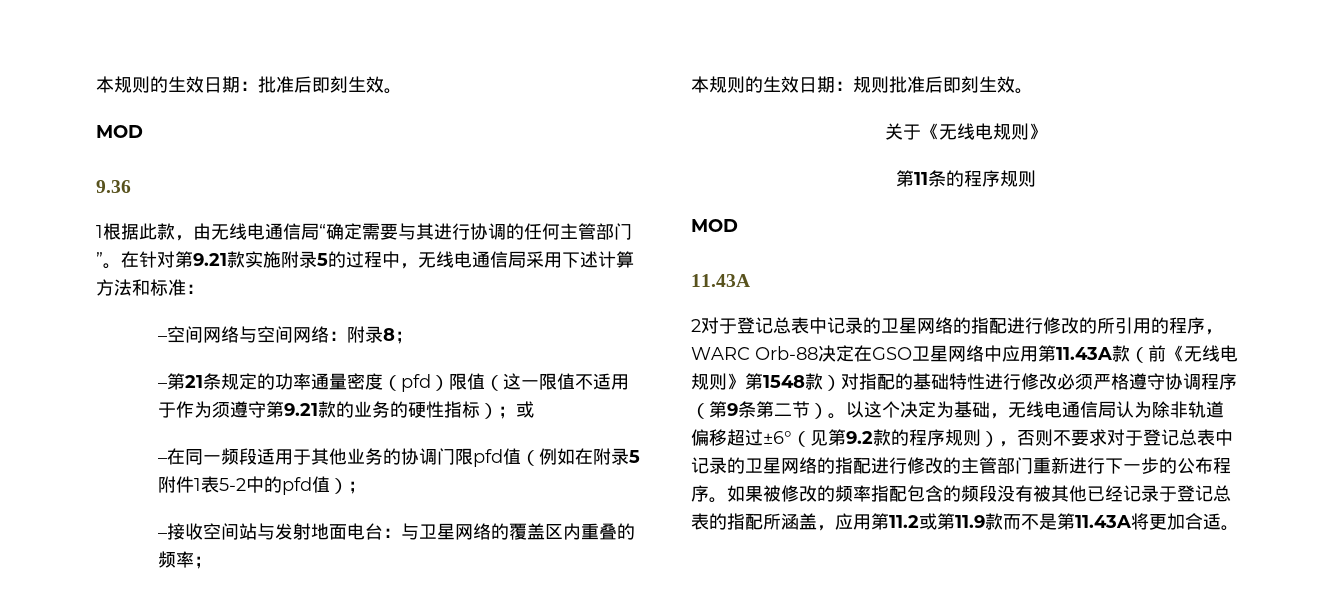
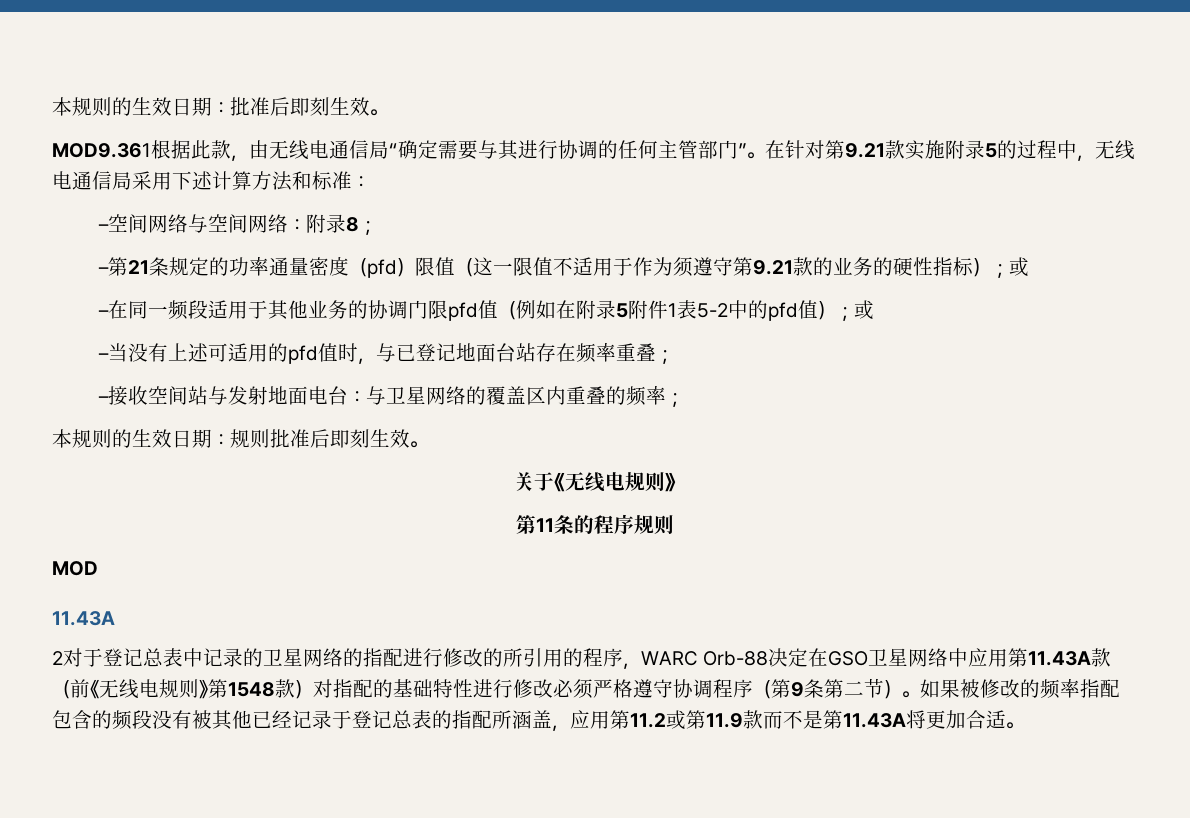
  本规则的生效日期：批准后即刻生效。
- MOD
- 9.36
- 1根据此款，由无线电通信局“确定需要与其进行协调的任何主管部门”。
+ MOD9.361根据此款，由无线电通信局“确定需要与其进行协调的任何主管部门”。
- –在同一频段适用于其他业务的协调门限pfd值（例如在附录5附件1表5-2中的pfd值）；
+ –在同一频段适用于其他业务的协调门限pfd值（例如在附录5附件1表5-2中的pfd值）；或
+ –当没有上述可适用的pfd值时，与已登记地面台站存在频率重叠；
- 以这个决定为基础，无线电通信局认为除非轨道偏移超过±6°（见第9.2款的程序规则），否则不要求对于登记总表中记录的卫星网络的指配进行修改的主管部门重新进行下一步的公布程序。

⁂

Your instructions → Output each entry shown above exactly as it stands, with all pictures removed.

Task answer →
  本规则的生效日期：批准后即刻生效。
- MOD
- 9.36
- 1根据此款，由无线电通信局“确定需要与其进行协调的任何主管部门”。
+ MOD9.361根据此款，由无线电通信局“确定需要与其进行协调的任何主管部门”。
- –在同一频段适用于其他业务的协调门限pfd值（例如在附录5附件1表5-2中的pfd值）；
+ –在同一频段适用于其他业务的协调门限pfd值（例如在附录5附件1表5-2中的pfd值）；或
+ –当没有上述可适用的pfd值时，与已登记地面台站存在频率重叠；
- 以这个决定为基础，无线电通信局认为除非轨道偏移超过±6°（见第9.2款的程序规则），否则不要求对于登记总表中记录的卫星网络的指配进行修改的主管部门重新进行下一步的公布程序。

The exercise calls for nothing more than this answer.